Repeat the records in full. No pictures belong in the copy.

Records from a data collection
"""

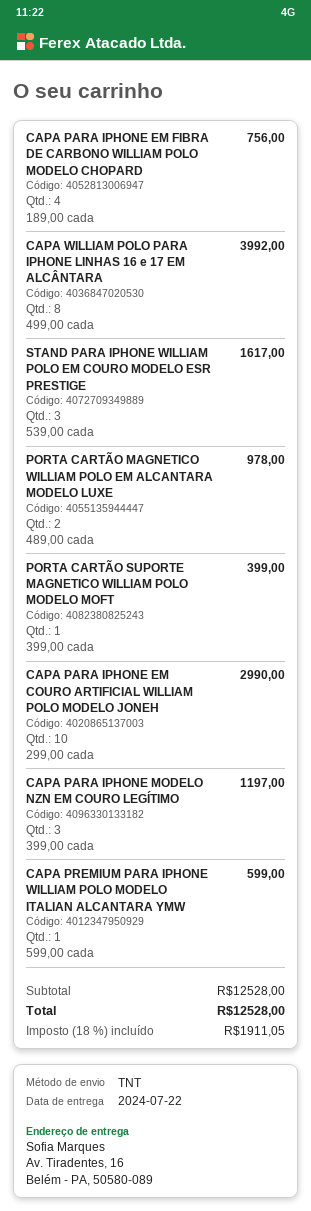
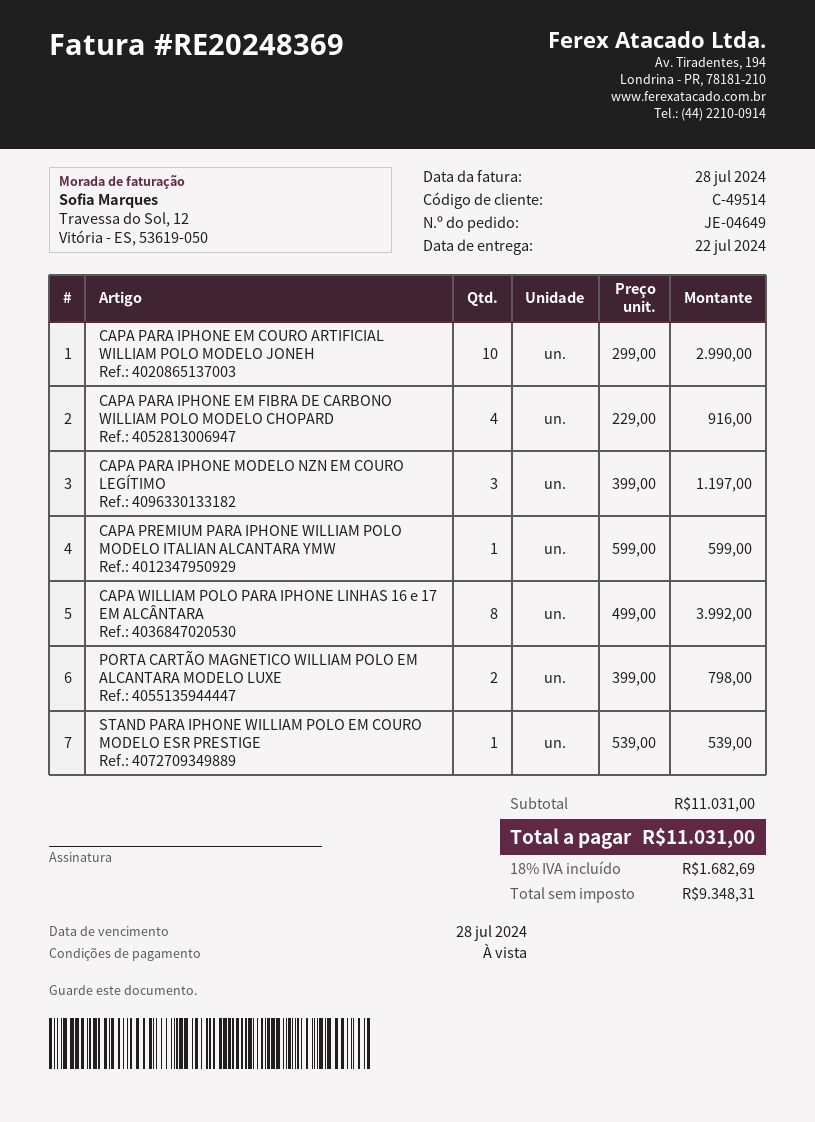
CAPA PARA IPHONE EM FIBRA DE CARBONO WILLIAM POLO MODELO CHOPARD: 4 x 189.00 = 756.00 -> 4 x 229.00 = 916.00
STAND PARA IPHONE WILLIAM POLO EM COURO MODELO ESR PRESTIGE: 3 x 539.00 = 1617.00 -> 1 x 539.00 = 539.00
PORTA CARTÃO MAGNETICO WILLIAM POLO EM ALCANTARA MODELO LUXE: 2 x 489.00 = 978.00 -> 2 x 399.00 = 798.00
PORTA CARTÃO SUPORTE MAGNETICO WILLIAM POLO MODELO MOFT: 1 x 399.00 = 399.00 -> none
subtotal: 12528.00 -> 11031.00
tax: 18% = 1911.05 -> 18% = 1682.69
total: 12528.00 -> 11031.00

"""

◆ Written reply ◆
CAPA PARA IPHONE EM FIBRA DE CARBONO WILLIAM POLO MODELO CHOPARD: 4 x 189.00 = 756.00 -> 4 x 229.00 = 916.00
STAND PARA IPHONE WILLIAM POLO EM COURO MODELO ESR PRESTIGE: 3 x 539.00 = 1617.00 -> 1 x 539.00 = 539.00
PORTA CARTÃO MAGNETICO WILLIAM POLO EM ALCANTARA MODELO LUXE: 2 x 489.00 = 978.00 -> 2 x 399.00 = 798.00
PORTA CARTÃO SUPORTE MAGNETICO WILLIAM POLO MODELO MOFT: 1 x 399.00 = 399.00 -> none
subtotal: 12528.00 -> 11031.00
tax: 18% = 1911.05 -> 18% = 1682.69
total: 12528.00 -> 11031.00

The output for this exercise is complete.